**Task to complete**
What the answer must contain is every line of the records, exactly, with no pictures.

Segment Start: Information supplied

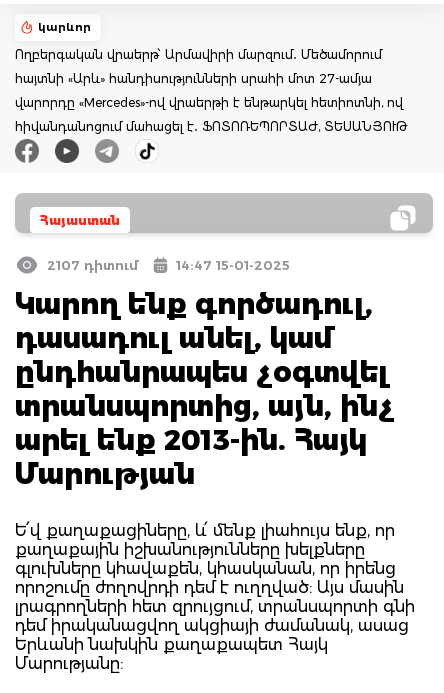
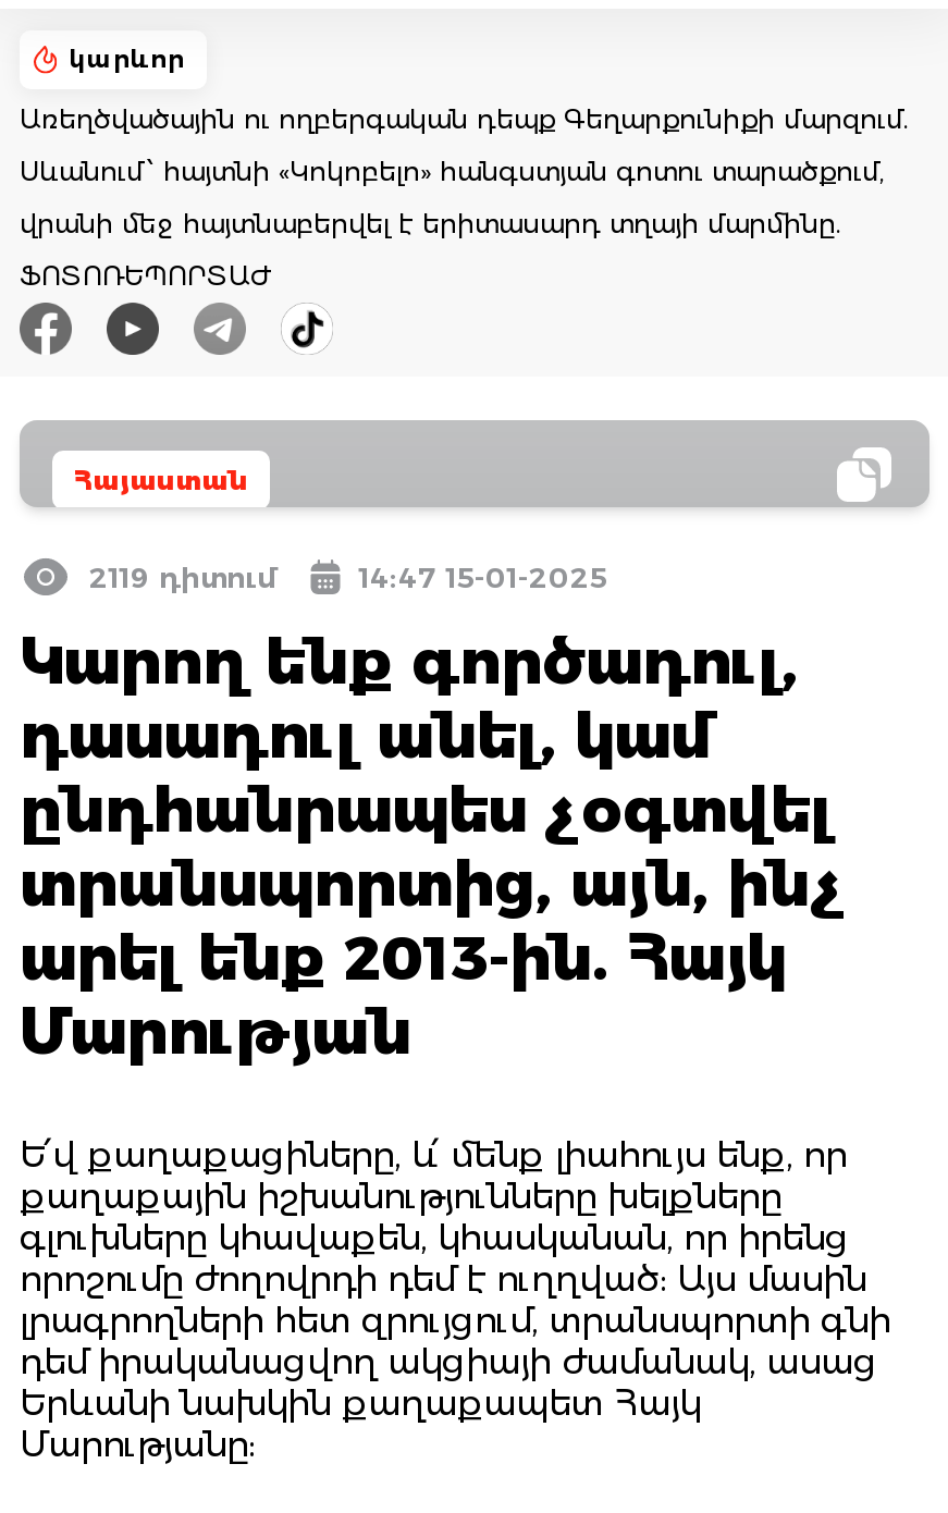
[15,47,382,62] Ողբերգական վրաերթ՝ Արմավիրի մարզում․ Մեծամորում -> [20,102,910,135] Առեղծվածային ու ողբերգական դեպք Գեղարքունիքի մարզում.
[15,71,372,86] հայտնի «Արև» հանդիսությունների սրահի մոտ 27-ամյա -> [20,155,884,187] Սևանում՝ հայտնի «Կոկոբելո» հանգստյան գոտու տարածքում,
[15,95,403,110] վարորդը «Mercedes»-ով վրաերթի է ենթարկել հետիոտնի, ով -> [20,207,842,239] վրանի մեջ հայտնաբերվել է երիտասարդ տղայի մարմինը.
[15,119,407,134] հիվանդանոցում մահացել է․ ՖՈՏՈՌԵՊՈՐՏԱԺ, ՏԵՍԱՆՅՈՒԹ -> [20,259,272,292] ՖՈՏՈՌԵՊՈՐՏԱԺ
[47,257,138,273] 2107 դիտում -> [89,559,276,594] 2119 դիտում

Segment End: Information supplied

**Task answer**
[15,47,382,62] Ողբերգական վրաերթ՝ Արմավիրի մարզում․ Մեծամորում -> [20,102,910,135] Առեղծվածային ու ողբերգական դեպք Գեղարքունիքի մարզում.
[15,71,372,86] հայտնի «Արև» հանդիսությունների սրահի մոտ 27-ամյա -> [20,155,884,187] Սևանում՝ հայտնի «Կոկոբելո» հանգստյան գոտու տարածքում,
[15,95,403,110] վարորդը «Mercedes»-ով վրաերթի է ենթարկել հետիոտնի, ով -> [20,207,842,239] վրանի մեջ հայտնաբերվել է երիտասարդ տղայի մարմինը.
[15,119,407,134] հիվանդանոցում մահացել է․ ՖՈՏՈՌԵՊՈՐՏԱԺ, ՏԵՍԱՆՅՈՒԹ -> [20,259,272,292] ՖՈՏՈՌԵՊՈՐՏԱԺ
[47,257,138,273] 2107 դիտում -> [89,559,276,594] 2119 դիտում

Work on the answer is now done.